Start of Exercise input

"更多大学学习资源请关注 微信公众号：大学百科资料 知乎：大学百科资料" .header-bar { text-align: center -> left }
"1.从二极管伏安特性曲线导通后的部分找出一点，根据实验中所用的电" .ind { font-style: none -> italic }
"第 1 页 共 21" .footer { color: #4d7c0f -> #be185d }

End of Exercise input
Start of Exercise input

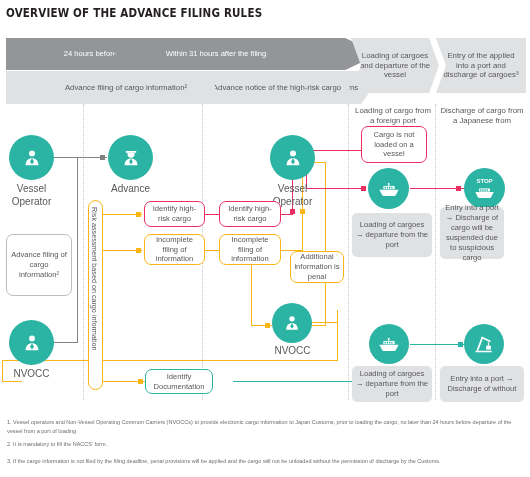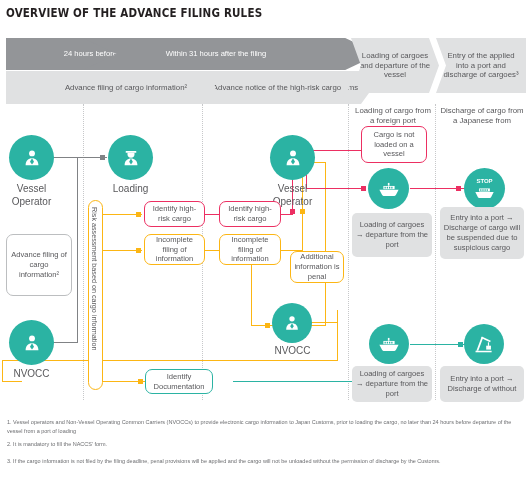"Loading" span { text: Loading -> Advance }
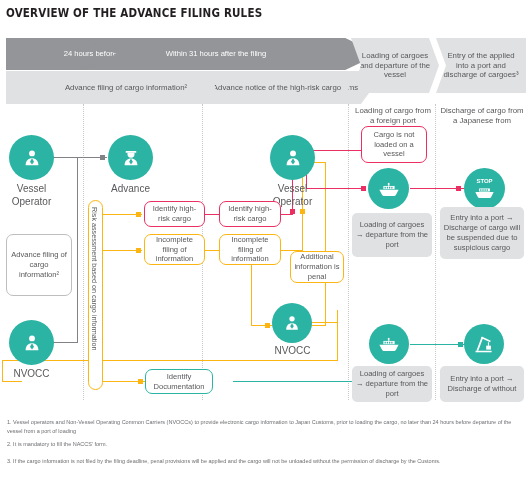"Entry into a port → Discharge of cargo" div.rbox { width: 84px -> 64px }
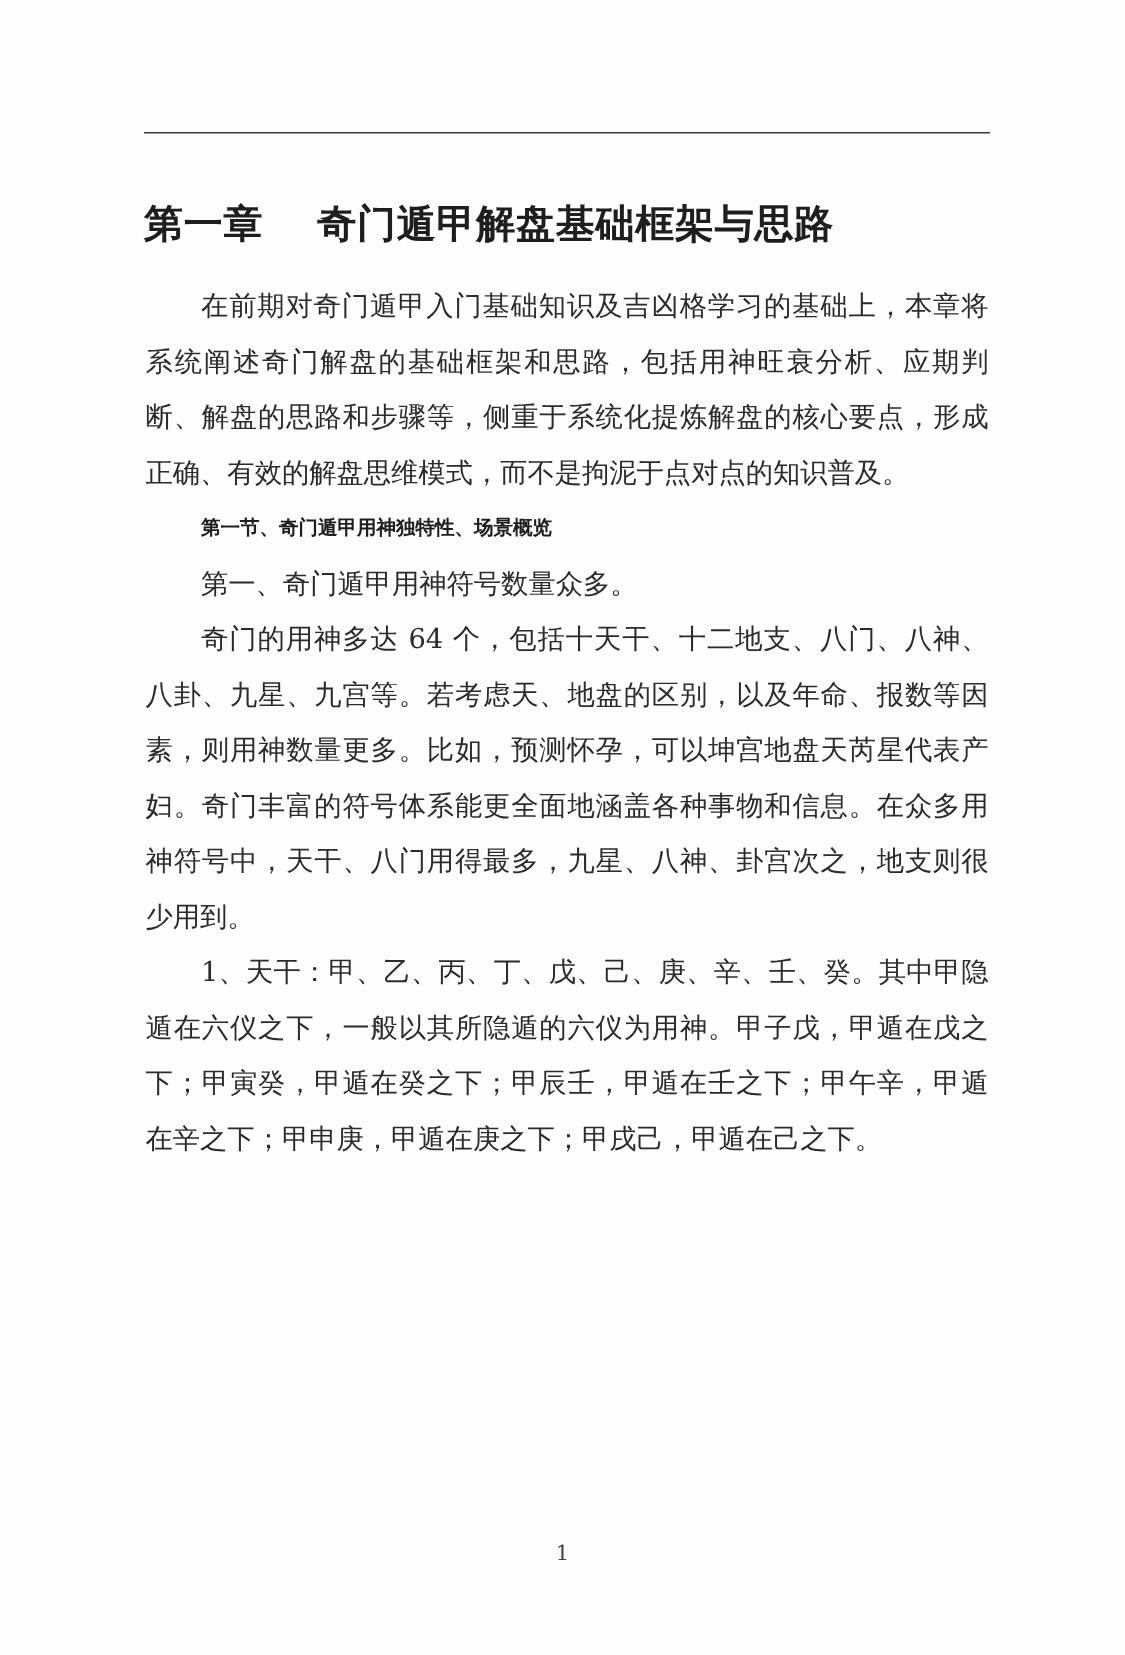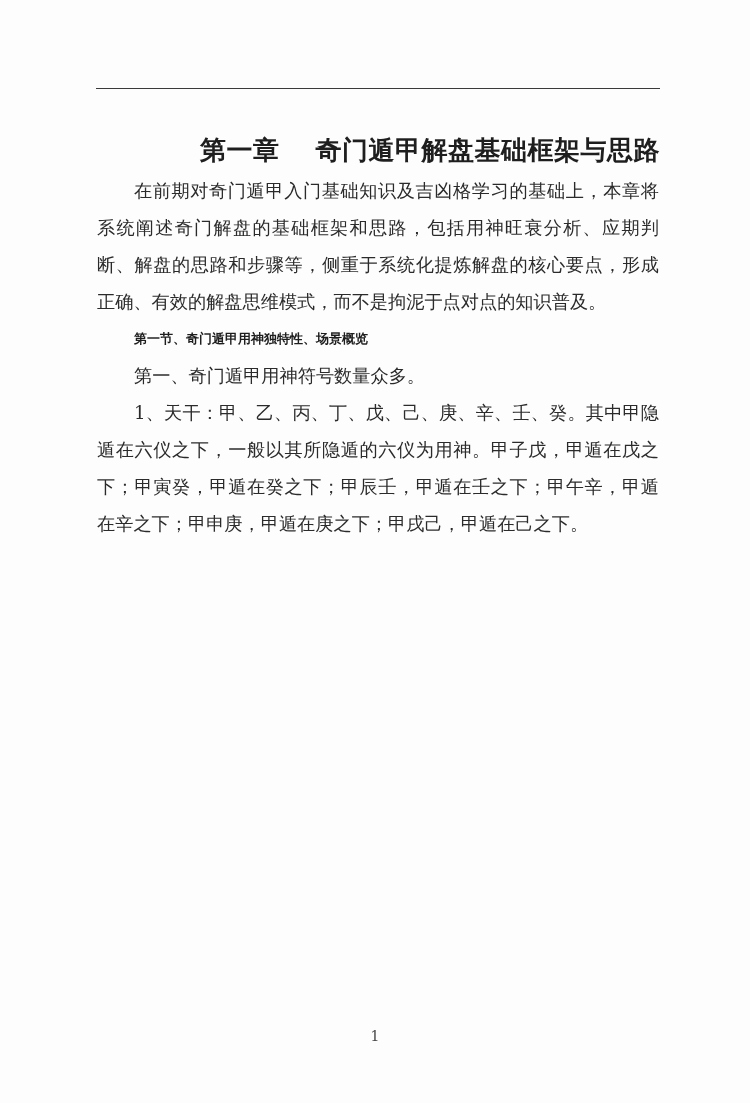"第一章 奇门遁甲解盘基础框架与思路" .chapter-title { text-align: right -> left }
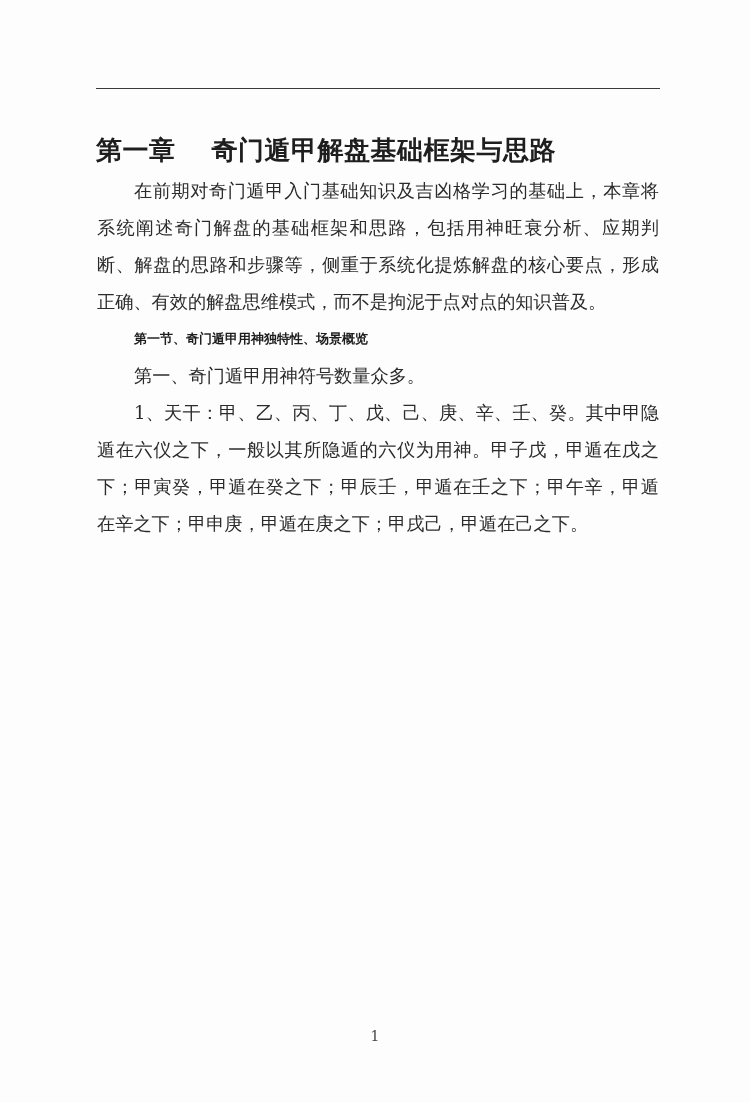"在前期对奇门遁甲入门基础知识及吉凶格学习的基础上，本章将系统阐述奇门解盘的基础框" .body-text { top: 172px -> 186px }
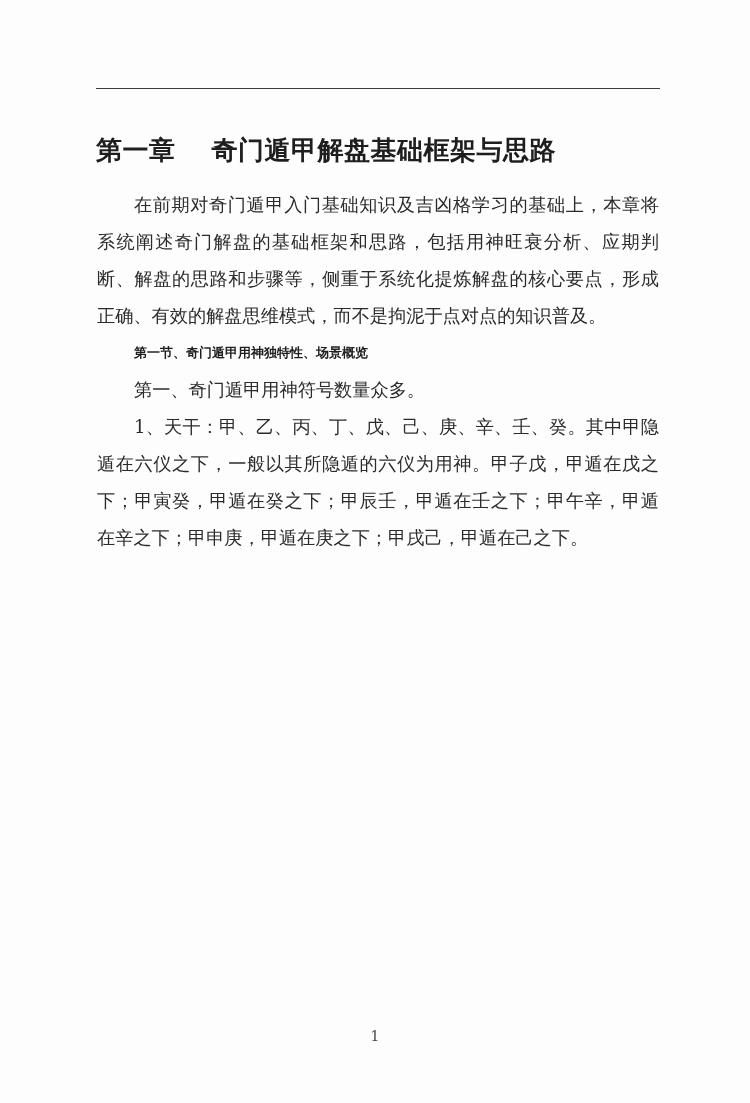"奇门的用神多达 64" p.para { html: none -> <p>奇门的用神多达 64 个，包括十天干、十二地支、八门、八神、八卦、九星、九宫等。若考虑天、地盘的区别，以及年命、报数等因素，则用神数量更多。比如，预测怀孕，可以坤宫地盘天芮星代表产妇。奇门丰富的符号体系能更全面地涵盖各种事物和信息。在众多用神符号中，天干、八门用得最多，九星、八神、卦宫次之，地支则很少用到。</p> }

End of Exercise input
Start of Exercise input

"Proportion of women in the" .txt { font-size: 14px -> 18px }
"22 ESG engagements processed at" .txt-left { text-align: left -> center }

End of Exercise input

**Exercise goal:** Where a line in the records above includes the string "center", show it.

**Finished task:**
"更多大学学习资源请关注 微信公众号：大学百科资料 知乎：大学百科资料" .header-bar { text-align: center -> left }
"22 ESG engagements processed at" .txt-left { text-align: left -> center }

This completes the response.